Last week, the drug was given its final shot at being approved by the Food and Drug Administration (FDA), after being rejected twice before. If approved, it will be the first drug authorized by the agency to treat sexual dysfunction in women, compared with nine prescription drugs available for men. Its manufacturers have been battling with regulators over whether female sexual desire should be treated with drugs. Can something as elusive as desire boil down to biology?
Low libido is the most common sexual complaint among women — and it's not just Parrish's middle-aged cohort feeling the squeeze.
About 10% of pre-menopausal women in the U.S. are diagnosed with "hypoactive sexual desire disorder" (HSDD), first defined in medical literature roughly 30 years ago.
People with HSDD are uninterested in sex regardless of mood or occasion, capped off with a heavy dose of distress and anxiety over doing the deed. Most importantly, their problem exists in the absence of any other notable culprits — psychiatric problems, for example, or drug side effects, or an inattentive partner.

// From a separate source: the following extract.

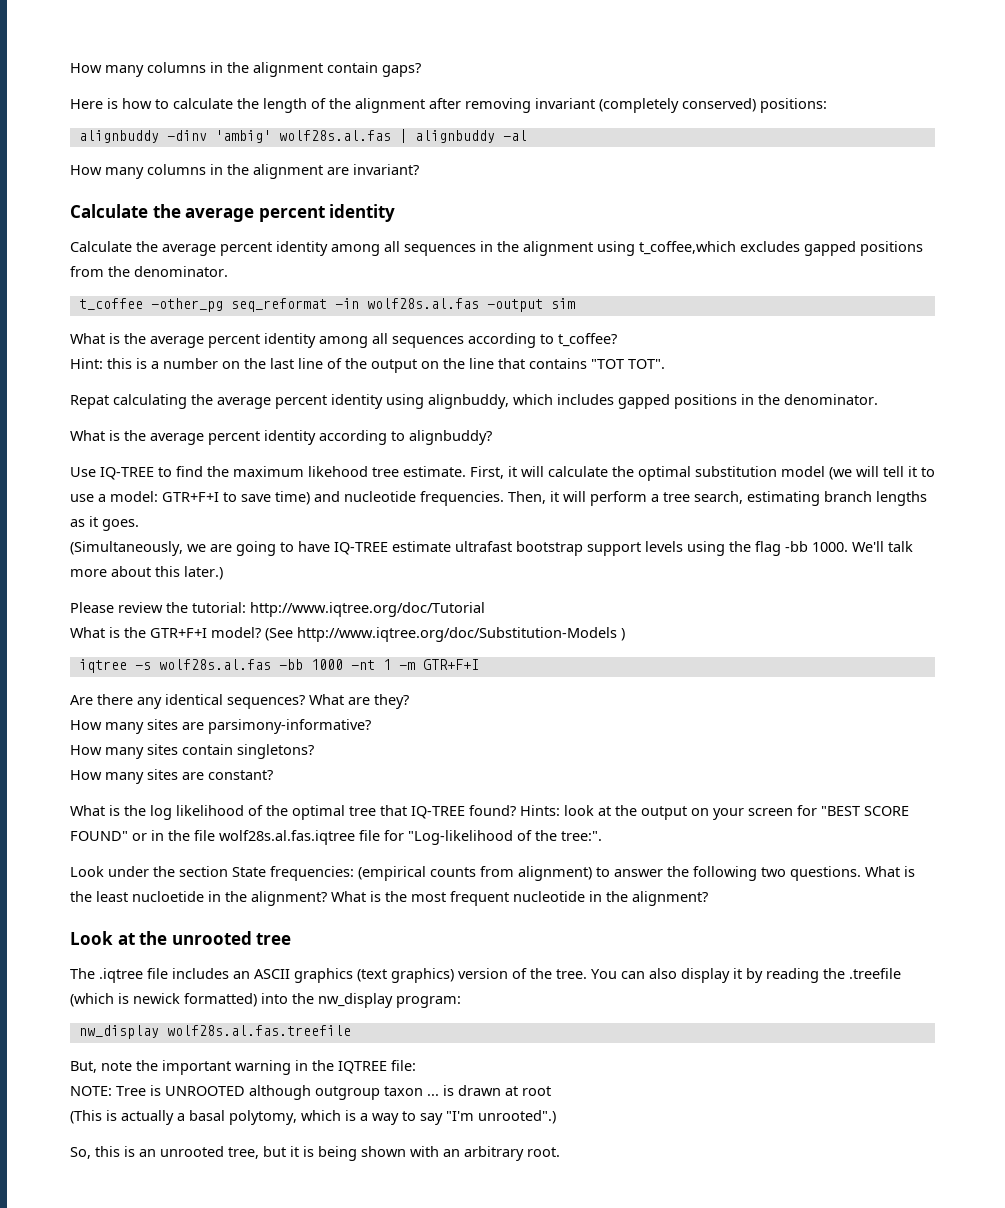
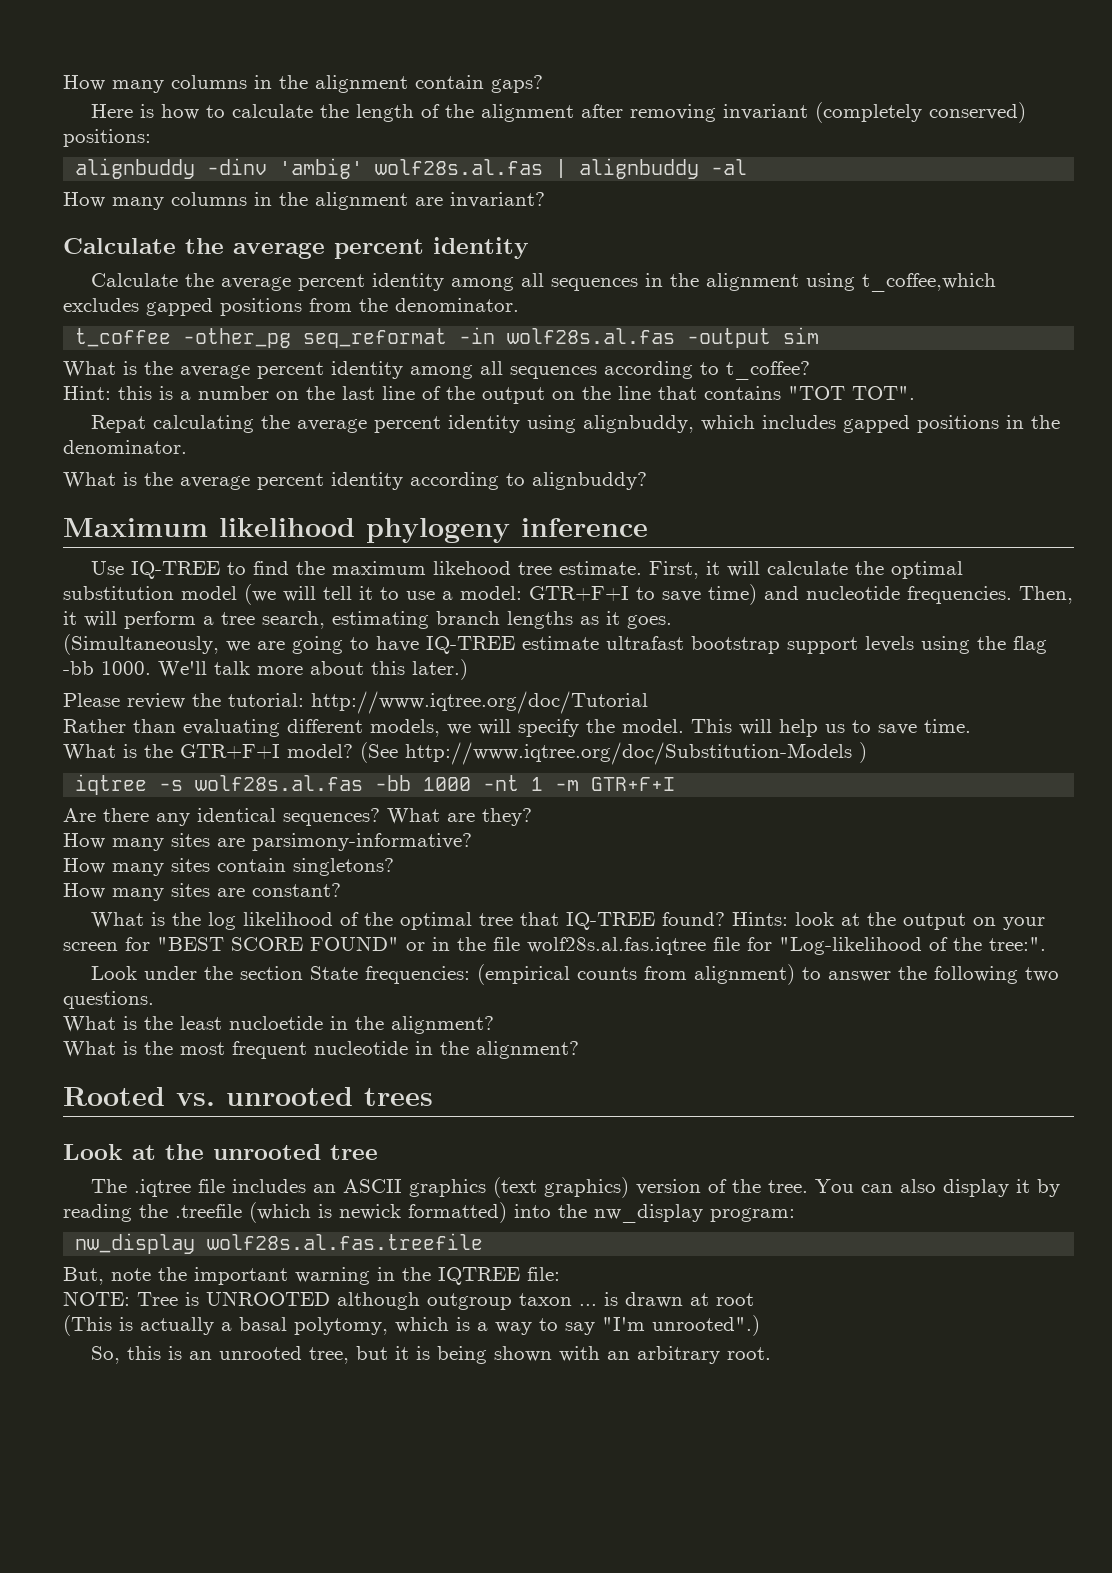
(492, 437) none -> [63,518,648,543] // Maximum likelihood phylogeny inference
(485, 609) none -> [63,719,971,737] // Rather than evaluating different models, we will specify the model. This will help us to save time.
(861, 873) none -> (154, 1000) //
(327, 898) none -> (494, 1025) //
(708, 898) none -> [63,1087,433,1106] // Rooted vs. unrooted trees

The biological contributions to female desire are no better understood than the social ones, but they have the advantage of potentially being tweaked with drugs. While a testosterone patch for women was tested in 2004, it never made it to the U.S. market. A handful of other hormonal and non-hormonal drugs owned by small companies are now at various stages of clinical testing.
The drug farthest along in this category, by far, is flibanserin. The drug was originally tested, in 2006, as an antidepressant. It didn't work well as a mood-lifter, but researchers noticed it had an intriguing side effect: Unlike most antidepressants, which squash libido, flibanserin seemed to do the opposite.

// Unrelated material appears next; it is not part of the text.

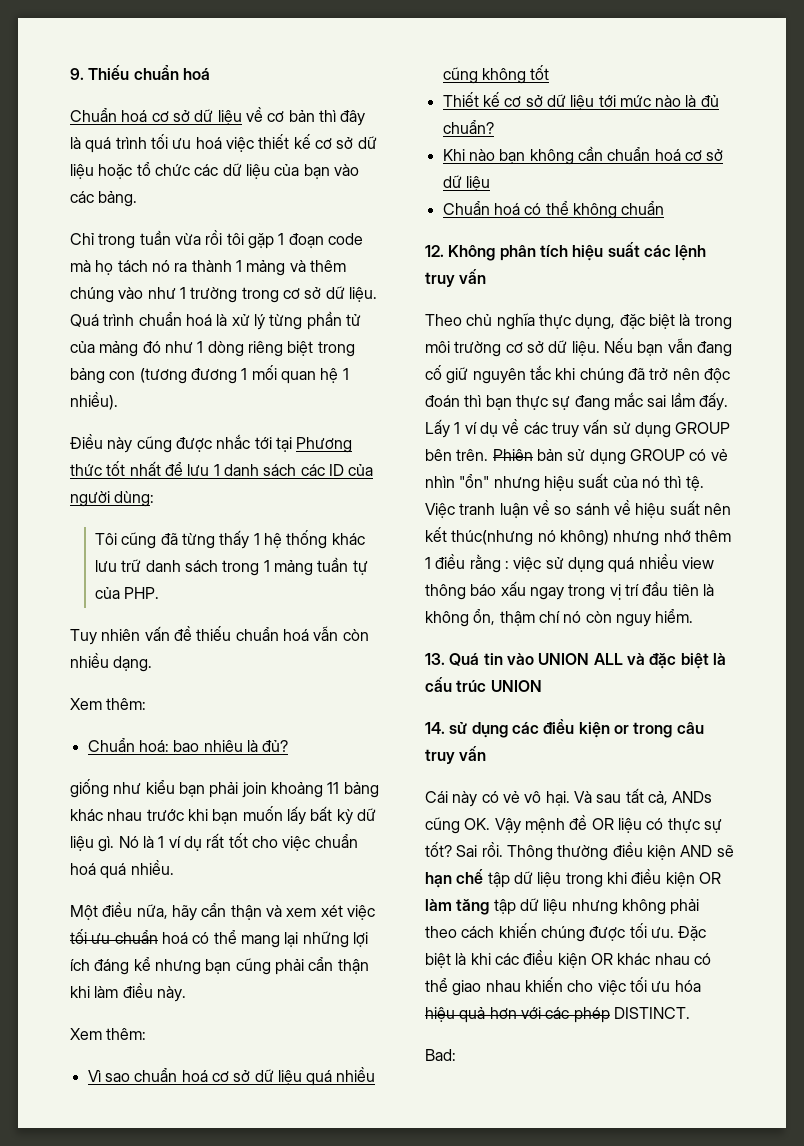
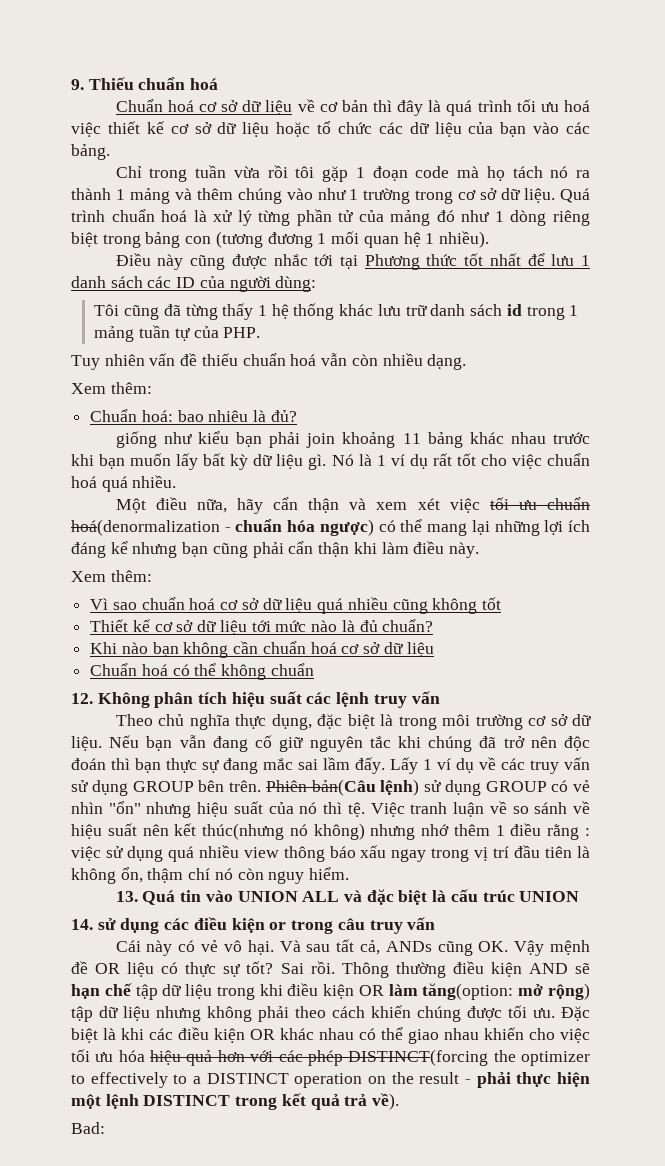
(218, 566) none -> [506,304,522,316] id
[161,932,188,944] hoá -> [71,519,374,536] hoá(denormalization - chuẩn hóa ngược)
[536,449,563,461] bản -> [311,779,420,796] bản(Câu lệnh)
[456,899,490,915] tăng -> [422,983,590,1000] tăng(option: mở rộng)
[613,1007,690,1019] DISTINCT. -> [348,1049,590,1066] [71,1072,591,1088] [71,1093,400,1110] DISTINCT(forcing the optimizer to effectively to a DISTINCT operation on the result - phải thực hiện một lệnh DISTINCT trong kết quả trả về).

So in 2007, the drug's manufacturer, a large German company named Boehringer Ingelheim, remarketed it as a sex-enhancing drug. The company ran two clinical trials in the U.S. and Europe testing the drug on 5,000 premenopausal women, and in 2010, submitted flibanserin's application to the FDA.
If approved, the company knew, this drug could be big. Viagra, after all, had been a blockbuster drug for a decade, prescribed to more than 30 million men across 120 countries and raking in roughly $1.6 billion a year. Viagra works by increasing blood flow to the penis so men can have and maintain hard-ons during sex. Viagra's manufacturer, Pfizer, also tested the drug in women with HSDD to see if — like in men — the female sex impulse could boil down to sheer hydraulics. And though Viagra did increase blood flow and circulation down south, it didn't do anything to actually turn women on.
Although flibanserin is often referred to as the "female Viagra," the drug doesn't work at all like Viagra does. Instead, it has a much more elusive target: the brain. Specifically, flibanserin alters serotonin and dopamine levels to affect the brain circuitry that somehow drives pleasure and desire.
Advocates of flibanserin say that for too long, women's sexual desires have been reduced to social and psychological factors. It's time to stop ignoring female biology, they argue.
"Sex is complex," Cindy Whitehead, CEO of Sprout Pharmaceuticals, the North Carolina company that now owns the drug, told BuzzFeed News. "We bring our religion, how we were raised, and what's going in our lives into the bedroom. But men and women alike bring biology into the bedroom."
But that leads to a sticky scientific question: How do you measure a drug's effects on something so elusive as sexual desire?